Hey @bayhorse - here’s my understanding of UCTD based on a pretty extensive review of available evidence (Medscape, UpToDate, and many many peer reviewed journal articles. I am a healthcare provider (but I do not work in rheumatology). Basically, a whole bunch of rheumatologists from around the world have come together and put together “classification criteria” for many rheumatologic (autoimmune) diseases. The classification criteria are strict and are used to include (or exclude) people from research studies. In real life (not research studies), individual rheumatologists have to use their best judgment about the patient’s overall condition/picture to determine if a diagnosis seems right (like lupus).

I’m both over-simplifying (and being a little tongue-in-cheek), but UCTD typically looks like a “mild” version of lupus, or RA, or Sjögren’s (or a combo of those). I think that the “mild” mostly refers to not often having severe damage to internal organs (like the kidneys) and not to the person’s symptoms. Unfortunately, that international group of rheumatologists has NOT gotten together to clearly define either “classification” criteria (for research) or diagnostic criteria (for real-world providers). Most providers and researchers use this definition of UCTD: positive ANA sustained over 3 years plus at least one symptom of a “defined” connective tissue disease (lupus, RA, Sjögren’s, etc.).
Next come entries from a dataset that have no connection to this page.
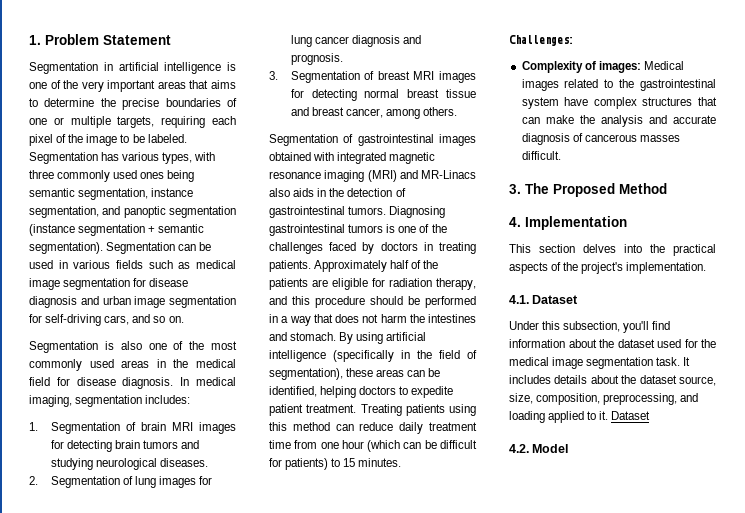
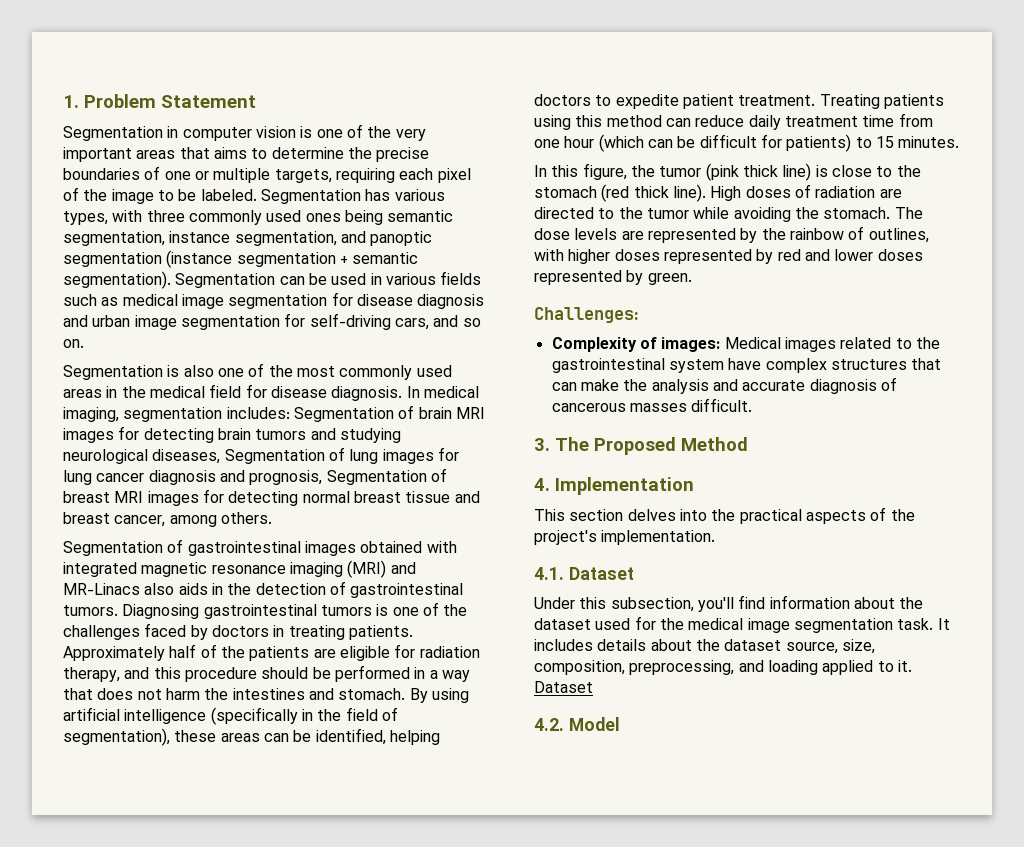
- Segmentation in artificial intelligence is one of the very important areas that aims to determine the precise boundaries of one or multiple targets, requiring each pixel of the image to be labeled.
+ Segmentation in computer vision is one of the very important areas that aims to determine the precise boundaries of one or multiple targets, requiring each pixel of the image to be labeled.
- In medical imaging, segmentation includes:
- 1. Segmentation of brain MRI images for detecting brain tumors and studying neurological diseases.
- 2. Segmentation of lung images for lung cancer diagnosis and prognosis.
- 3. Segmentation of breast MRI images for detecting normal breast tissue and breast cancer, among others.
+ In medical imaging, segmentation includes: Segmentation of brain MRI images for detecting brain tumors and studying neurological diseases, Segmentation of lung images for lung cancer diagnosis and prognosis, Segmentation of breast MRI images for detecting normal breast tissue and breast cancer, among others.
+ In this figure, the tumor (pink thick line) is close to the stomach (red thick line). High doses of radiation are directed to the tumor while avoiding the stomach. The dose levels are represented by the rainbow of outlines, with higher doses represented by red and lower doses represented by green.

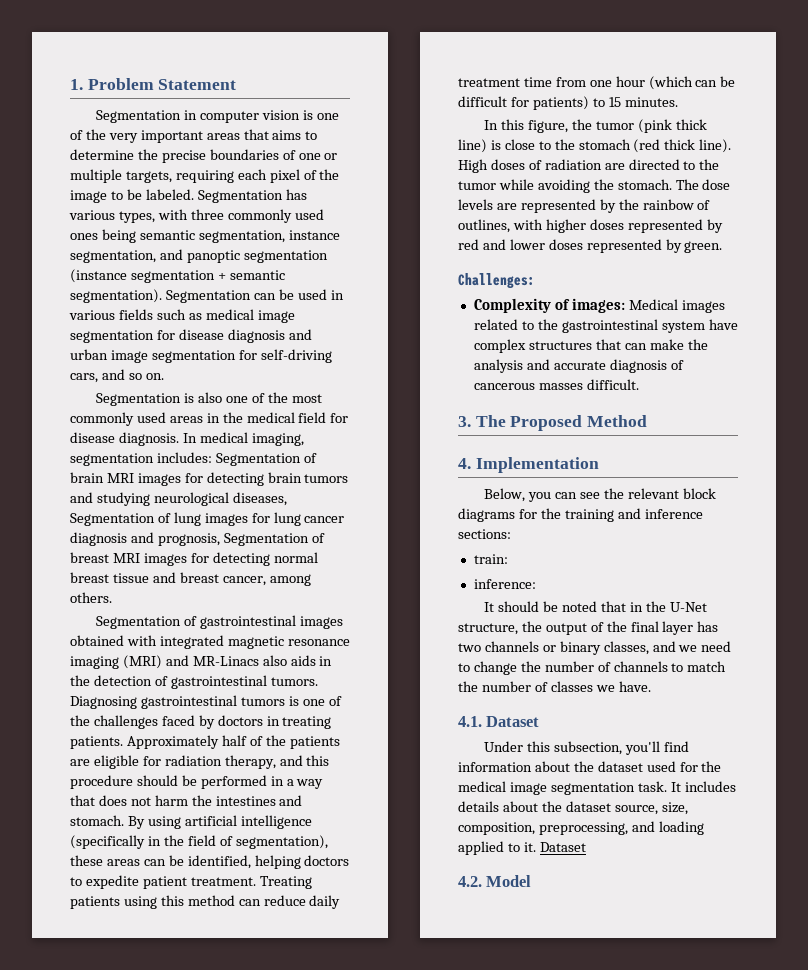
- This section delves into the practical aspects of the project's implementation.
+ Below, you can see the relevant block diagrams for the training and inference sections:
+ train:
+ inference:
+ It should be noted that in the U-Net structure, the output of the final layer has two channels or binary classes, and we need to change the number of channels to match the number of classes we have.

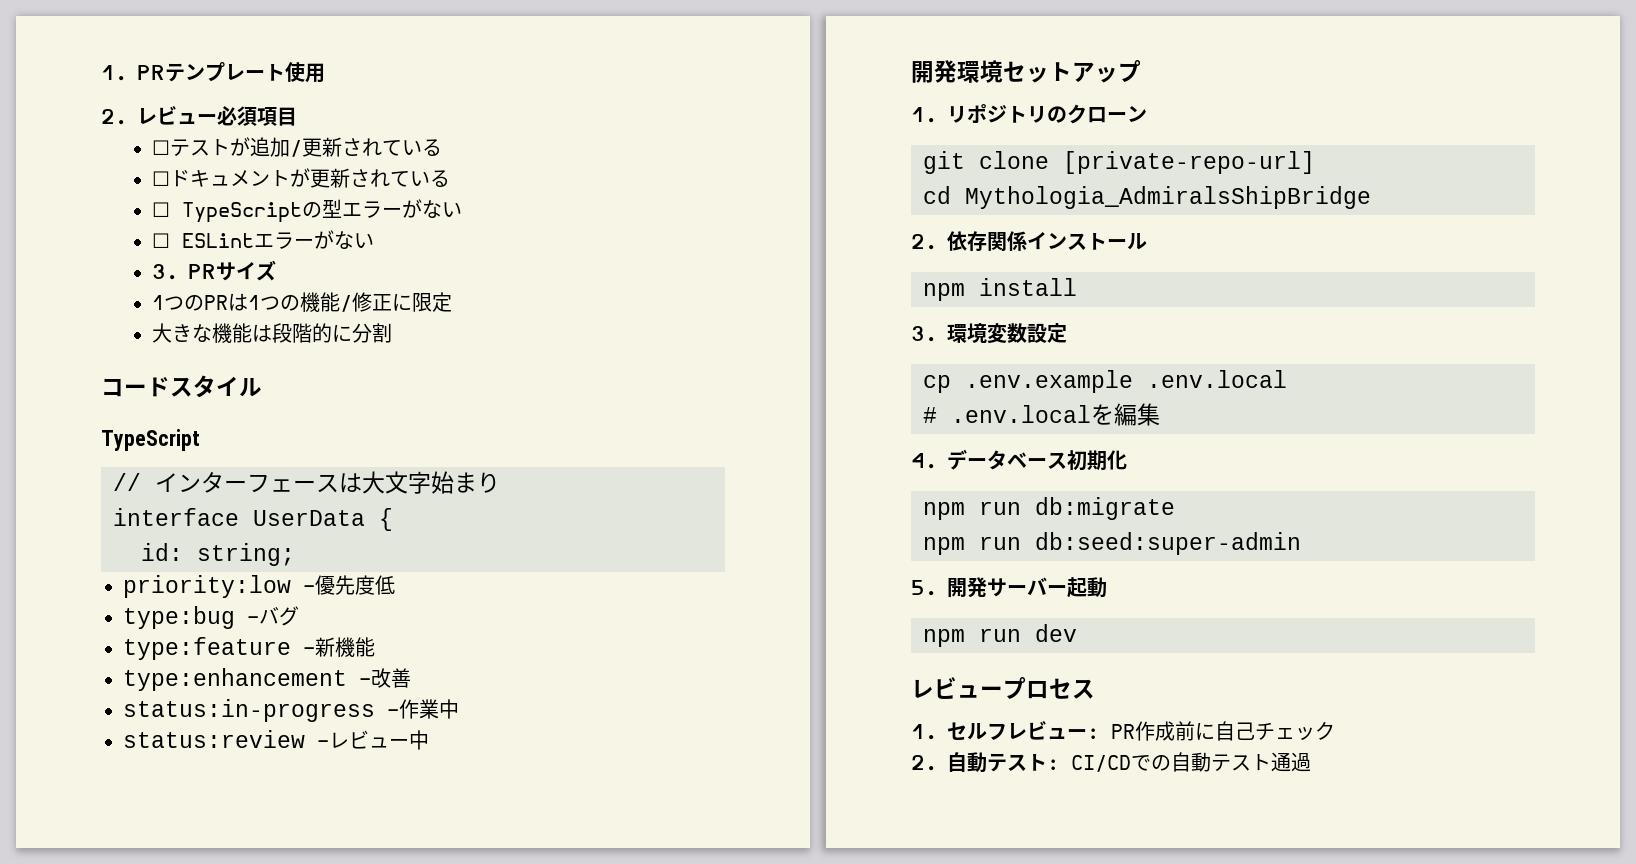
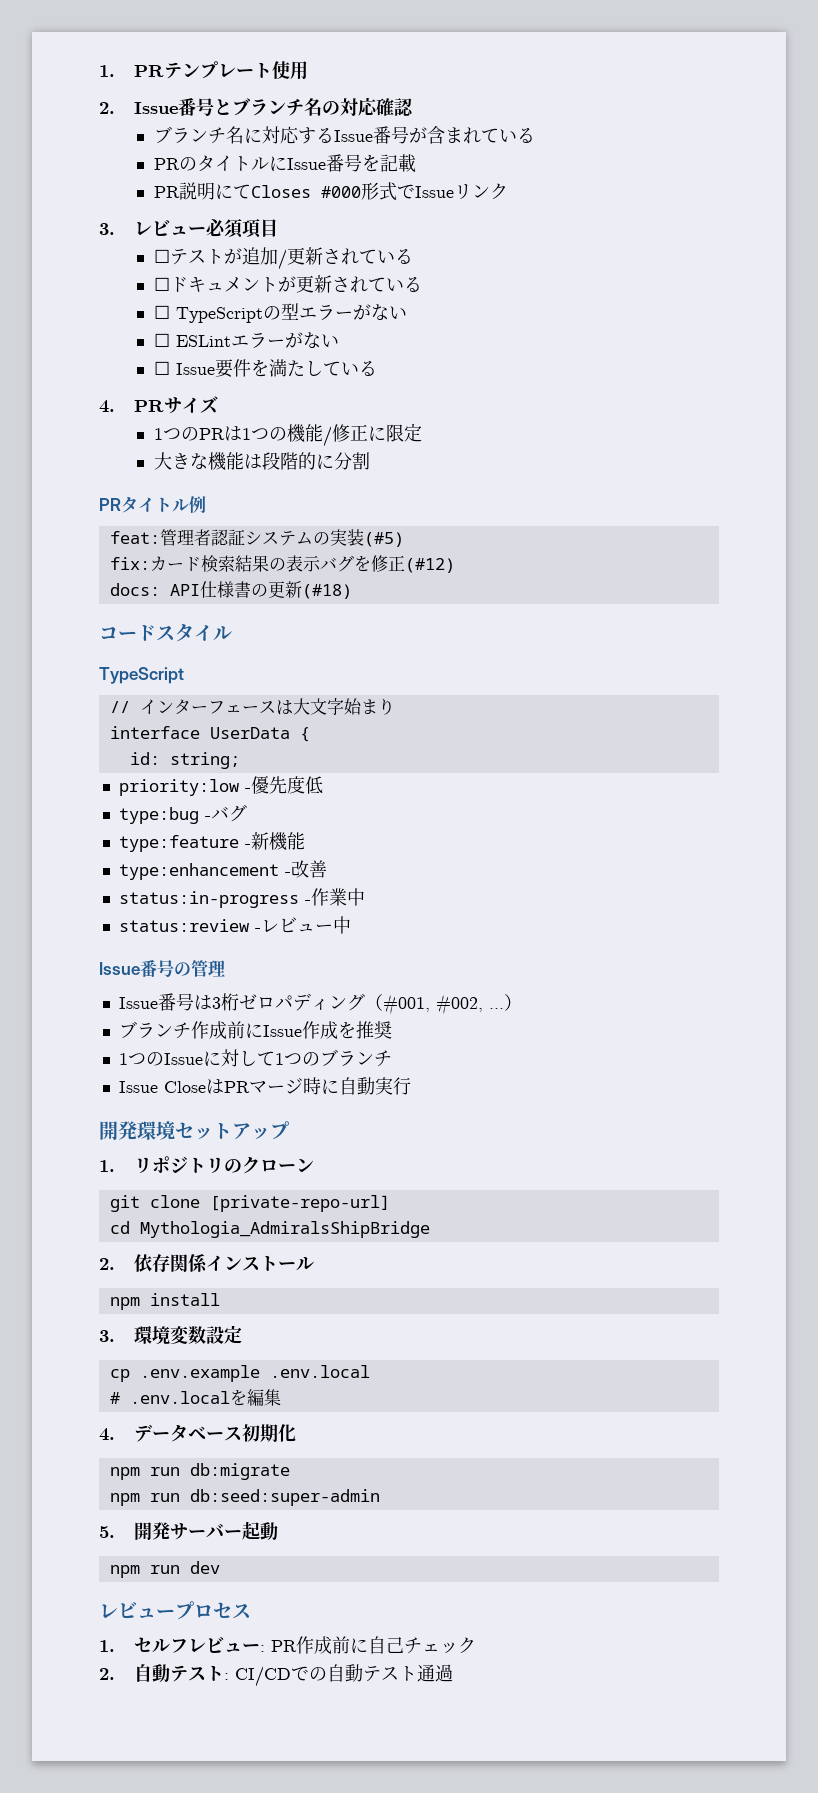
- 2.レビュー必須項目
+ 2. Issue番号とブランチ名の対応確認
+ ブランチ名に対応するIssue番号が含まれている
+ PRのタイトルにIssue番号を記載
+ PR説明にてCloses #000形式でIssueリンク
+ 3.レビュー必須項目
- 3. PRサイズ
+ ☐ Issue要件を満たしている
+ 4. PRサイズ
+ PRタイトル例
+ feat:管理者認証システムの実装(#5)
+ fix:カード検索結果の表示バグを修正(#12)
+ docs: API仕様書の更新(#18)
+ Issue番号の管理
+ Issue番号は3桁ゼロパディング（#001, #002, ...）
+ ブランチ作成前にIssue作成を推奨
+ 1つのIssueに対して1つのブランチ
+ Issue CloseはPRマージ時に自動実行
Then, over the next 3-5 (or up to 15) years, one of three things usually happens: 1) symptoms go away completely 2) symptoms stay steady or 3) the person accumulates enough symptoms or new auto-antibodies to update the diagnosis to lupus or RA or Sjögren’s or MCTD, etc.

I see that you initially posted in 2018. If you have developed new symptoms or new auto-antibodies, that might be why your provider feels you have tipped into a specific category.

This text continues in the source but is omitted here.